Does anyone know why and if there is a performance difference between encrypting the drive on a clean install versus after things have been been written on? Curious why there's a difference, if at all...
I don't know if there is a performance difference. The issue is that it might be easier for someone to dig up data from the SSD.
Also I've read that there's a performance drop with using File Vault2 with the SSD, which is why I've opted out of encrypting for now.
If there is a performance difference, I hardly noticed it after transitioning from a 2010 MacBook Air (Toshiba SSD) running Snow Leopard to a 2011 MacBook Air (Samsung SSD) running Lion and FileVault2. I think AnandTech ran some specifications and estimated a 15-20% difference on some extended read/write operations, which likely isn't noticeable, particularly for someone coming over from a hard drive. The difference might be more pronounced on an older MacBook Air, since the Sandy Bridge chips have special CPU instructions to speed up encryption that the Core 2 Duos lack. If you are running a 2011, I'd just go for it now.
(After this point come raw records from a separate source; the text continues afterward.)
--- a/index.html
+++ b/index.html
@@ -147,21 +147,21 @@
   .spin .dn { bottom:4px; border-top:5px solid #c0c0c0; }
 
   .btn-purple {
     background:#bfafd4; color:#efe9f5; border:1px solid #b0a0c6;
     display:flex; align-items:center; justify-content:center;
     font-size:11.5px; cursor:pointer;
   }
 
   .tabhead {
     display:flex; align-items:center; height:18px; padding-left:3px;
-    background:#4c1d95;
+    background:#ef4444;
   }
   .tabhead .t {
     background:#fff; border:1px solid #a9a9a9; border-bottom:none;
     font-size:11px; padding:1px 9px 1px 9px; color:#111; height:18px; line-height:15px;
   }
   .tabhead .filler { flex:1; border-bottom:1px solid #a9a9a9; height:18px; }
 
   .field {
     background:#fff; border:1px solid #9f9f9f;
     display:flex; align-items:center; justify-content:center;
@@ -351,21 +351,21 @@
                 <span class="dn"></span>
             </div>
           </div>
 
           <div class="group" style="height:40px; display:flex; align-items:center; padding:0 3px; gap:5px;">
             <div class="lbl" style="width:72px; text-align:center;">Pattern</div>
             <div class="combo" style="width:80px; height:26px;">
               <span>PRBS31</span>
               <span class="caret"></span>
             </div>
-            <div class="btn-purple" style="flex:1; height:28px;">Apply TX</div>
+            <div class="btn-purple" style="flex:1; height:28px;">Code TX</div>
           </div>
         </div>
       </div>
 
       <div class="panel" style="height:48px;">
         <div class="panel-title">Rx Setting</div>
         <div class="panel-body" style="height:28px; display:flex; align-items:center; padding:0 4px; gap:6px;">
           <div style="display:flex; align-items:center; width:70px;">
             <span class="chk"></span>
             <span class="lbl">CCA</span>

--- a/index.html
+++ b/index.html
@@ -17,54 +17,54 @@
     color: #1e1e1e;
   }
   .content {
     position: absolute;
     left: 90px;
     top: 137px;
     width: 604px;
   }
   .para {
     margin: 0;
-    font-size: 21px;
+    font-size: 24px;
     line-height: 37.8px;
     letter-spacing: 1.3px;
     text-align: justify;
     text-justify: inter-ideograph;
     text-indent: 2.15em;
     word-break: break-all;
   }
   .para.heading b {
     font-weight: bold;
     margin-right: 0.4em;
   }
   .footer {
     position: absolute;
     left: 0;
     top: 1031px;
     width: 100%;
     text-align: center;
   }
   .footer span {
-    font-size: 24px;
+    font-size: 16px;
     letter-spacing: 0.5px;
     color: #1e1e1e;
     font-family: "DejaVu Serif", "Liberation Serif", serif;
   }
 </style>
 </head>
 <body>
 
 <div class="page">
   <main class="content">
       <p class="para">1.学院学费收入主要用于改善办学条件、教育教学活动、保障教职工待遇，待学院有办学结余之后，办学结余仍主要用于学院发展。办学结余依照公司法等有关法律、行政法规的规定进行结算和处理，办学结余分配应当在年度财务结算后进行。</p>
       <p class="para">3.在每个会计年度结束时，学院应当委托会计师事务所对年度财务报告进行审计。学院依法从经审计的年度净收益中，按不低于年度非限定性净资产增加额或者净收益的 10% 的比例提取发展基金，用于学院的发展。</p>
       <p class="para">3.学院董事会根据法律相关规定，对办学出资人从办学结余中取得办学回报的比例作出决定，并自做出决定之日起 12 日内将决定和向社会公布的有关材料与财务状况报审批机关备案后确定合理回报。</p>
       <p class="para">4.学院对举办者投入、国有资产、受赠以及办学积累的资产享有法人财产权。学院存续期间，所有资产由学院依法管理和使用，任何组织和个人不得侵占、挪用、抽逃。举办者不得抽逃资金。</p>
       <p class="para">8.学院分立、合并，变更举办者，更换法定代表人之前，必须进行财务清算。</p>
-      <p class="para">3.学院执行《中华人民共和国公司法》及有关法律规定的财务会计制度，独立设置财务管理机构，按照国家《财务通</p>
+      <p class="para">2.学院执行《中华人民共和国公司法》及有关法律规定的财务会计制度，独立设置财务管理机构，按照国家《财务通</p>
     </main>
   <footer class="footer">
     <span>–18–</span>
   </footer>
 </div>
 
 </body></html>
If/When I choose to sell my MBA, I was wondering if I could do the following and get the same results as if I had kept my drive encrypted all along:
1) Wipe SSD
2) Reinstall Lion
3) File Vault2
4) Wipe SSD
5) Reinstall Lion
6) Ready to ship
Would this work?
I think that would help, but it wouldn't be as secure as having encrypted data from the start. I think the issue is that it is possible that the wipe process won't really wipe the SSD. In other words, the SSD's controller will just report back to the OS that the particular SSD block has been overwritten, when in reality it hasn't been, leaving unencrypted data "underneath" that can be picked up later.
Stated otherwise, that would likely stop a casual "hacker" from recovering information using an off-the-shelf utility, but it likely wouldn't be enough to satisfy enterprise/governmental requirements.